16/04/2009

Het jaar van de olifant / Linthout / Bries

Un père est brutalement confronté au suicide de son fils. L’incompréhension, la détresse et le désarroi le gagnent. Karel perd pieds, comme pour emboîter le pas à son fils qui a sauté dans le vite ; l’issue pourrait lui être aussi fatale. Victime d’hallucinations répétitives, cet homme ordinaire à la vie simple entre dans un processus de décalage par rapport à la réalité et à son environnement. Son tissu social se désagrège, se détricotte et s’effiloche. La déconstruction touche son emploi, sa relation de couple, sa famille, ses amis. Le trouble qui le gagne le mène sur les chemins de la marginalisation. Face à l’inexplicable disparition de son fils, Karel va laisser son esprit vagabonder et le conduire dans les méandres des défenses naturelles du cerveau, jusqu’au bord de la folie.
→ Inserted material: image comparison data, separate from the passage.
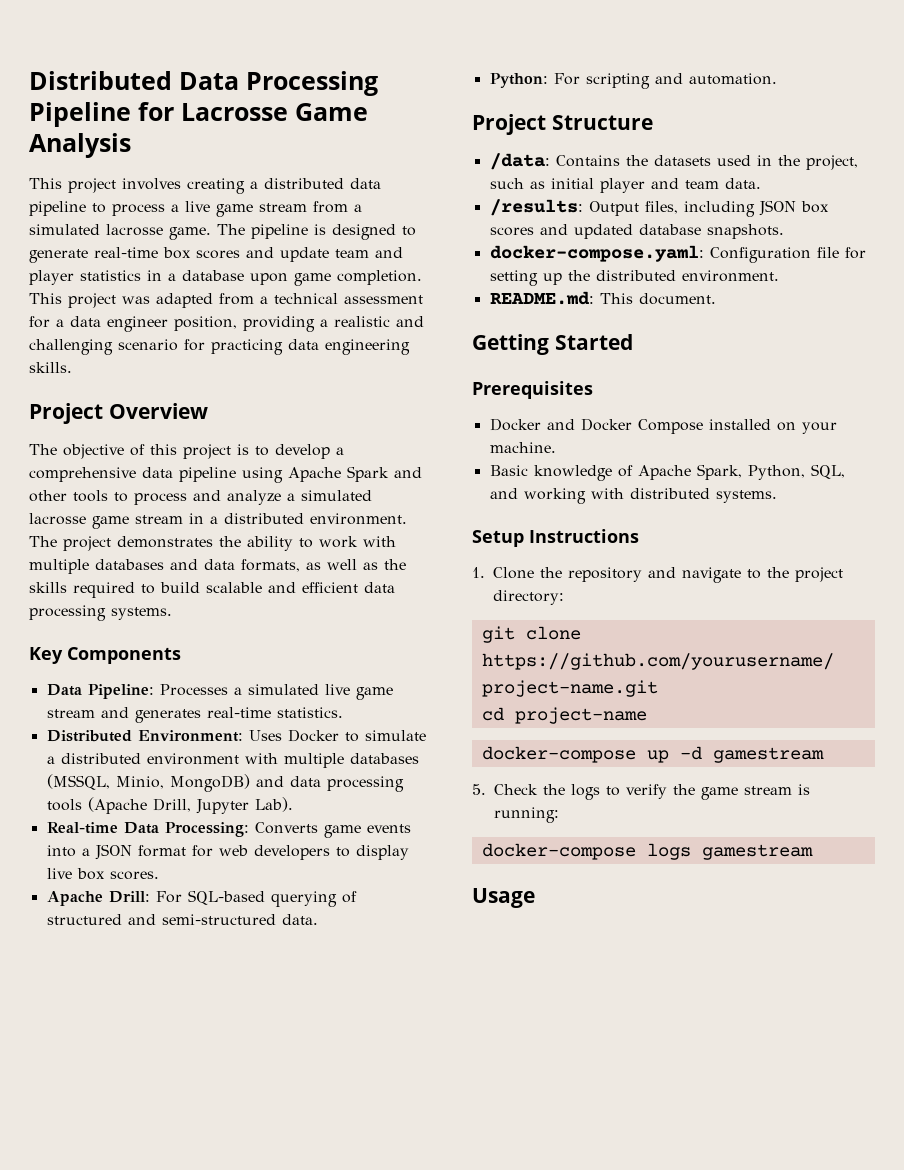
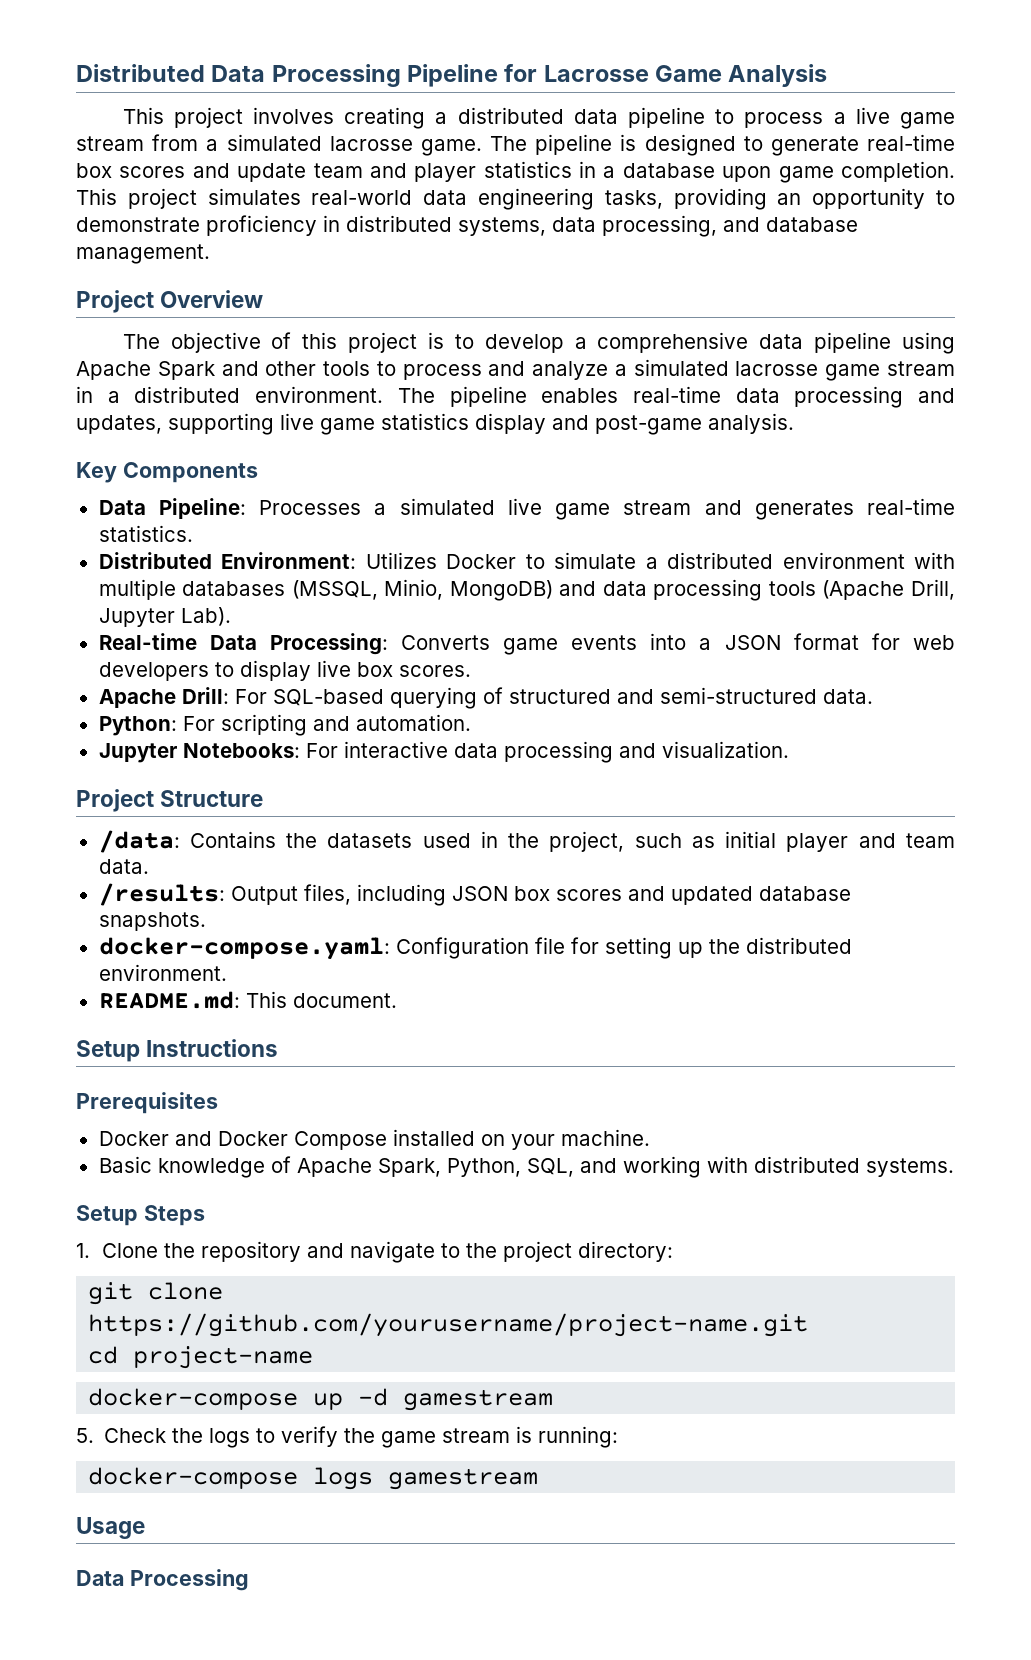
- This project was adapted from a technical assessment for a data engineer position, providing a realistic and challenging scenario for practicing data engineering skills.
+ This project simulates real-world data engineering tasks, providing an opportunity to demonstrate proficiency in distributed systems, data processing, and database management.
- The project demonstrates the ability to work with multiple databases and data formats, as well as the skills required to build scalable and efficient data processing systems.
+ The pipeline enables real-time data processing and updates, supporting live game statistics display and post-game analysis.
- Distributed Environment: Uses Docker to simulate a distributed environment with multiple databases (MSSQL, Minio, MongoDB) and data processing tools (Apache Drill, Jupyter Lab).
+ Distributed Environment: Utilizes Docker to simulate a distributed environment with multiple databases (MSSQL, Minio, MongoDB) and data processing tools (Apache Drill, Jupyter Lab).
+ Jupyter Notebooks: For interactive data processing and visualization.
- Getting Started
+ Setup Instructions
- Setup Instructions
+ Setup Steps
  Usage
+ Data Processing

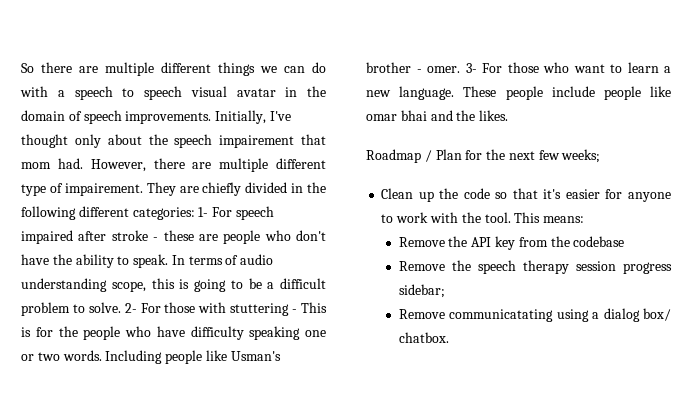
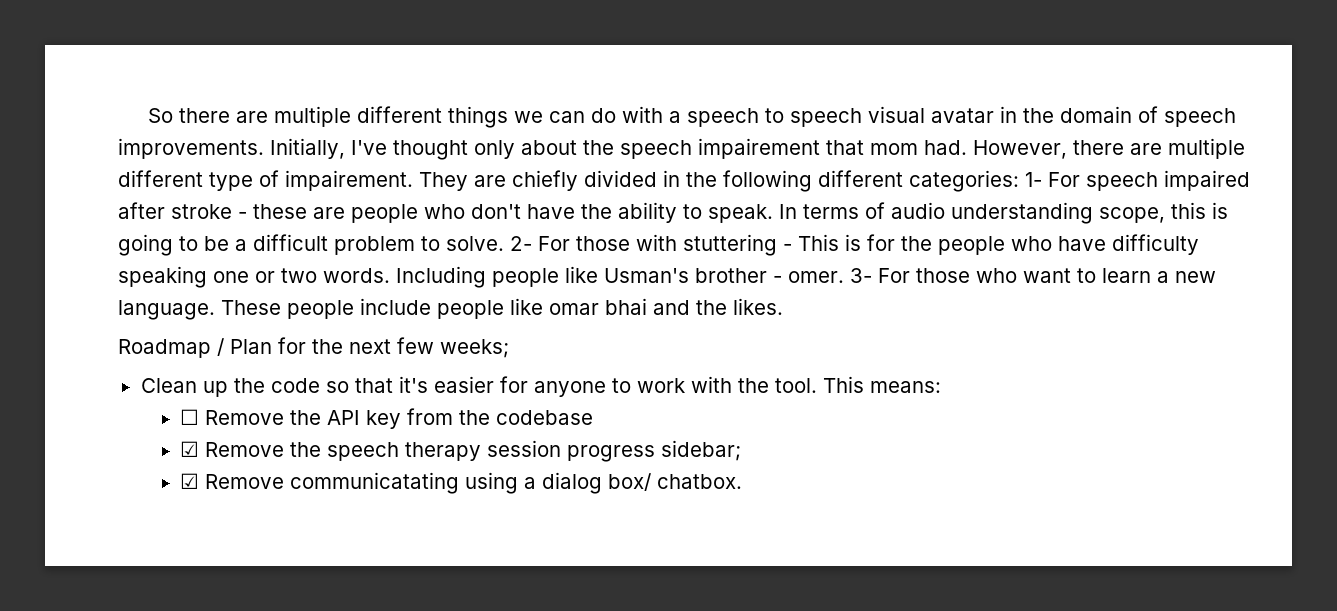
- Remove the API key from the codebase
+ ☐ Remove the API key from the codebase
- Remove the speech therapy session progress sidebar;
+ ☑ Remove the speech therapy session progress sidebar;
- Remove communicatating using a dialog box/ chatbox.
+ ☑ Remove communicatating using a dialog box/ chatbox.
Karel est déboussolé, comme le sont de plus en plus de gens sans histoires qui basculent soudainement dans le sordide, sans raison apparente. Cette attitude choquante nous interpelle gravement. Karel n’en est pas arrivé là, mais son sort n’en est pas moins tragique. La perte de repères est due bien souvent à l’incapacité des individus à gérer leurs émotions et à réagir constructivement dans des situations déstabilisantes avec, à la clé, la perte de tout respect de soi-même, l’impossibilité de redevenir maître de ses choix, l’abandon de sa propre destinée. Dans « Het jaar van de Olifant », c’est un crayonné travaillé, plus qu’une ébauche, qui restitue la touchante sincérité de l’auteur, son processus de création apparenté à une thérapie, et qui nous relate son propre vécu. Ce choix graphique témoigne de la difficulté pour l’auteur d’exprimer l’indicible ; l’extérioriser sans devoir le répéter. L’encrage en deviendrait douloureux et gommerait le côté intime du premier jet au crayon. « Het jaar van de Olifant » expose sans fausse pudeur toute la terrible descente aux enfers d’un homme qui survit au suicide de son fils. Soulignons aussi l’admirable prouesse de cet auteur humoristique pour un tel changement de registre. Cette série de huit albums signés Willy Linthout aux éditions Bries fait partie de la sélection du Prix Carolus Quintus.